*WORK TO COMPLETE*.
In the copy, leave out the pictures and repeat all records exactly.
Start of INFORMATION SHOWN
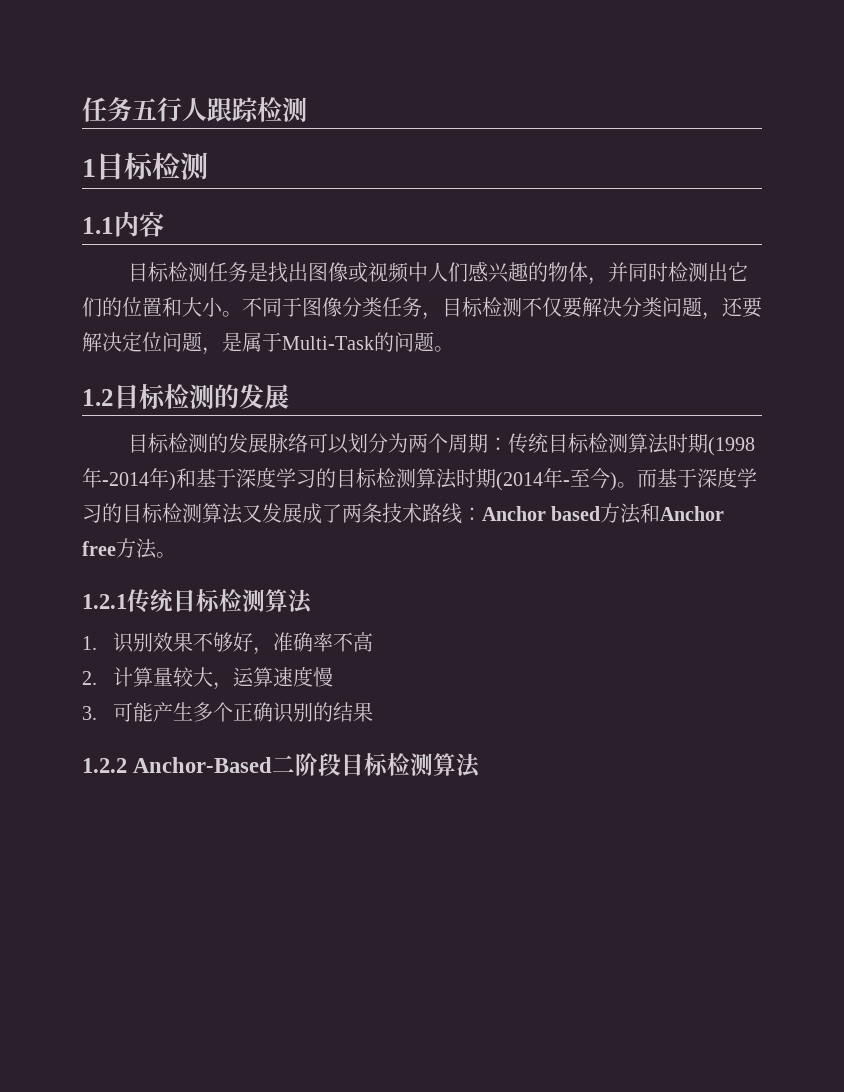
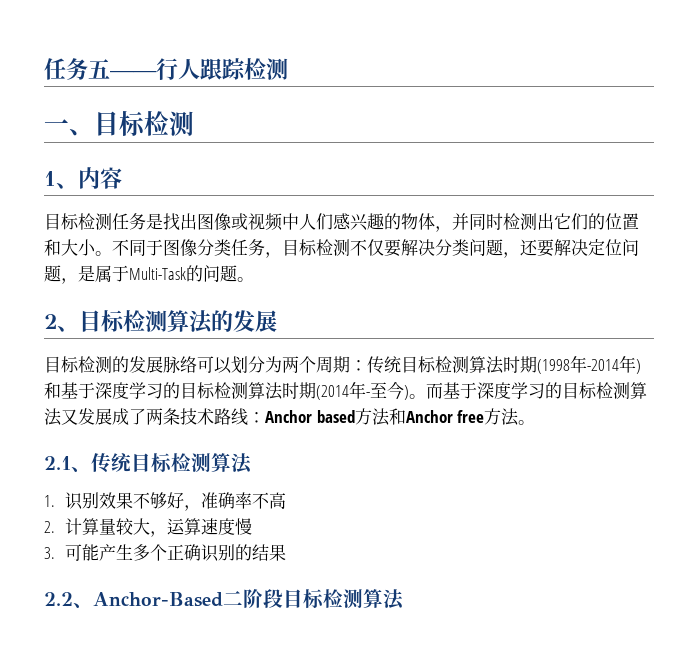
- 任务五行人跟踪检测
+ 任务五——行人跟踪检测
- 1目标检测
+ 一、目标检测
- 1.1内容
+ 1、内容
- 1.2目标检测的发展
+ 2、目标检测算法的发展
- 1.2.1传统目标检测算法
+ 2.1、传统目标检测算法
- 1.2.2 Anchor-Based二阶段目标检测算法
+ 2.2、Anchor-Based二阶段目标检测算法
End of INFORMATION SHOWN
*SOLVED PROBLEM*.
- 任务五行人跟踪检测
+ 任务五——行人跟踪检测
- 1目标检测
+ 一、目标检测
- 1.1内容
+ 1、内容
- 1.2目标检测的发展
+ 2、目标检测算法的发展
- 1.2.1传统目标检测算法
+ 2.1、传统目标检测算法
- 1.2.2 Anchor-Based二阶段目标检测算法
+ 2.2、Anchor-Based二阶段目标检测算法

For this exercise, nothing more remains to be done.